While the United States was in turmoil overseas, Britain was in lock-down mode at home. 10,000 public sector workers went on strike. The IRA violence was rising and Richard Sykes, the British ambassador to the Netherlands, was assassinated in The Hague. In late March, Airey Neave, a British parliamentarian, was killed by a car bomb outside of Westminster. As bombs were going off all across Northern Ireland, as members of the Royal Ulster Constabulary were being murdered and British soldiers were being ambushed, as the violence culminated in the assassination of Earl Mountbatten in September, Margaret Thatcher had become the first female Prime Minister of Britain after the James Callaghan government had collapsed in May. She would set off a political revolution that Britain had not seen for a century, providing a preview of what would happen when Ronald Reagan won over the incumbent Jimmy Carter who had so bungled the Iran file. To top the humiliating period the UK was going through, Sir Anthony Blunt, art advisor to the Queen, was outed as the fourth member of the Soviet spy ring.
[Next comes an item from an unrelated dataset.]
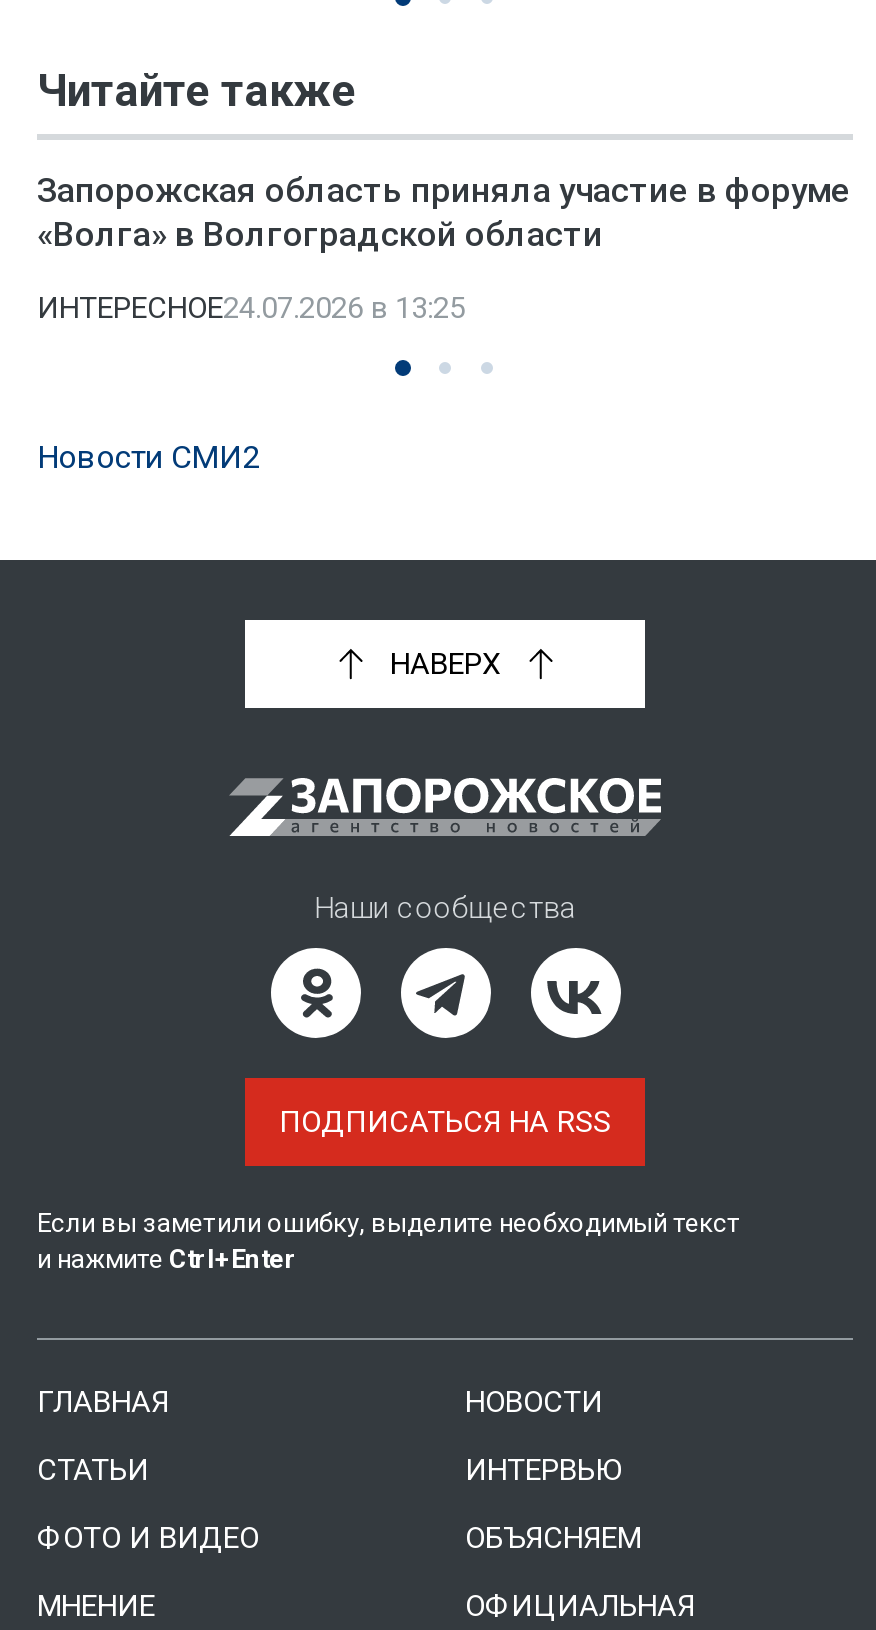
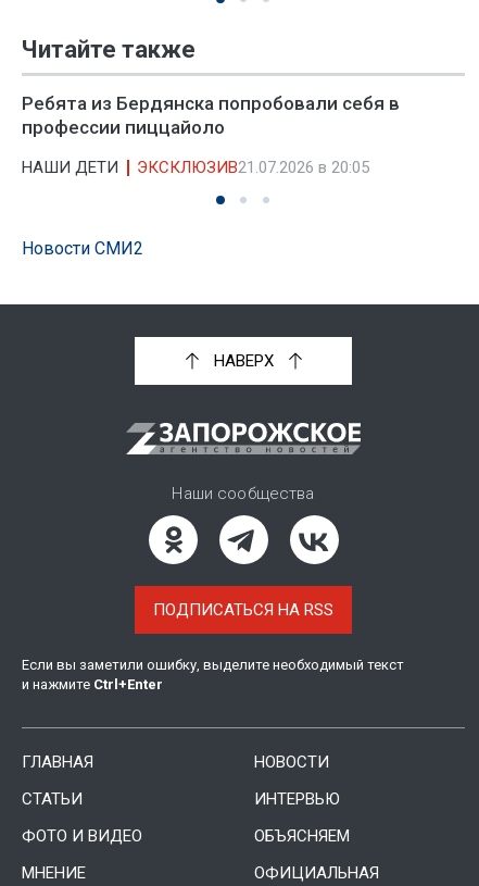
[37,170,851,254] Запорожская область приняла участие в форуме | «Волга» в Волгоградской области -> [22,92,400,138] Ребята из Бердянска попробовали себя в | профессии пиццайоло
[37,290,465,326] ИНТЕРЕСНОЕ24.07.2026 в 13:25 -> [22,158,369,177] НАШИ ДЕТИ | ЭКСКЛЮЗИВ21.07.2026 в 20:05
Is it any wonder that, compared to Canada’s success, Britain’s program of resettling Indochinese refugees went so badly, quite aside from the foolish decision to resettle the refugees in vacant public housing, that is, precisely in areas with very high unemployment levels.

Even though the Red Army hockey team beat the New York Rangers, the runner-up in the Stanley Cup contest, by a score of 5-2 in Madison Square Garden, by year’s end, the U.S.S.R. had made the fatal mistake that would doom the Soviet empire when at the end of the year, the Soviet Union invaded Afghanistan, overthrew President Hafizullah Amin and seized the presidential palace in Kabul. The fall of the Soviet empire had probably already been triggered by the visit of Pope John Paul II to Poland in June. At the height of all this publicity in Canada about the Boat People and as Canada was in transition from a Liberal to a Tory government, the world seemed to be going through hell as well as growing seeds for a new future.

All that is to say is that Canada was a peaceable kingdom engaged in peripheral and irrelevant debates over whether to move its embassy from Tel Aviv to Jerusalem as the U.S., U.S.S.R., China and France seemed to be racing each other before the Salt II test ban treaty took effect to test and explode as many nuclear weapons as each could, weapons that were useless if ever used and only of use in deterrence if they were never used. It was indeed a mad mad world and Canada seemed an island of tranquility in a global epidemic of insanity. The sign – sports. The NHL was expanding to absorb the four teams in the World Hockey Association – the Oilers, Jets, Nordiques and Whalers. On 21 May when the news o the boat people was reaching a fever pitch just two weeks before the Tories were to take power, the Montreal Canadiens beat the New York Rangers 4 games to 1 to clinch the Stanley Cup. It was great time to be a Canadian and a relatively easy time for a Canadian to be a humanitarian.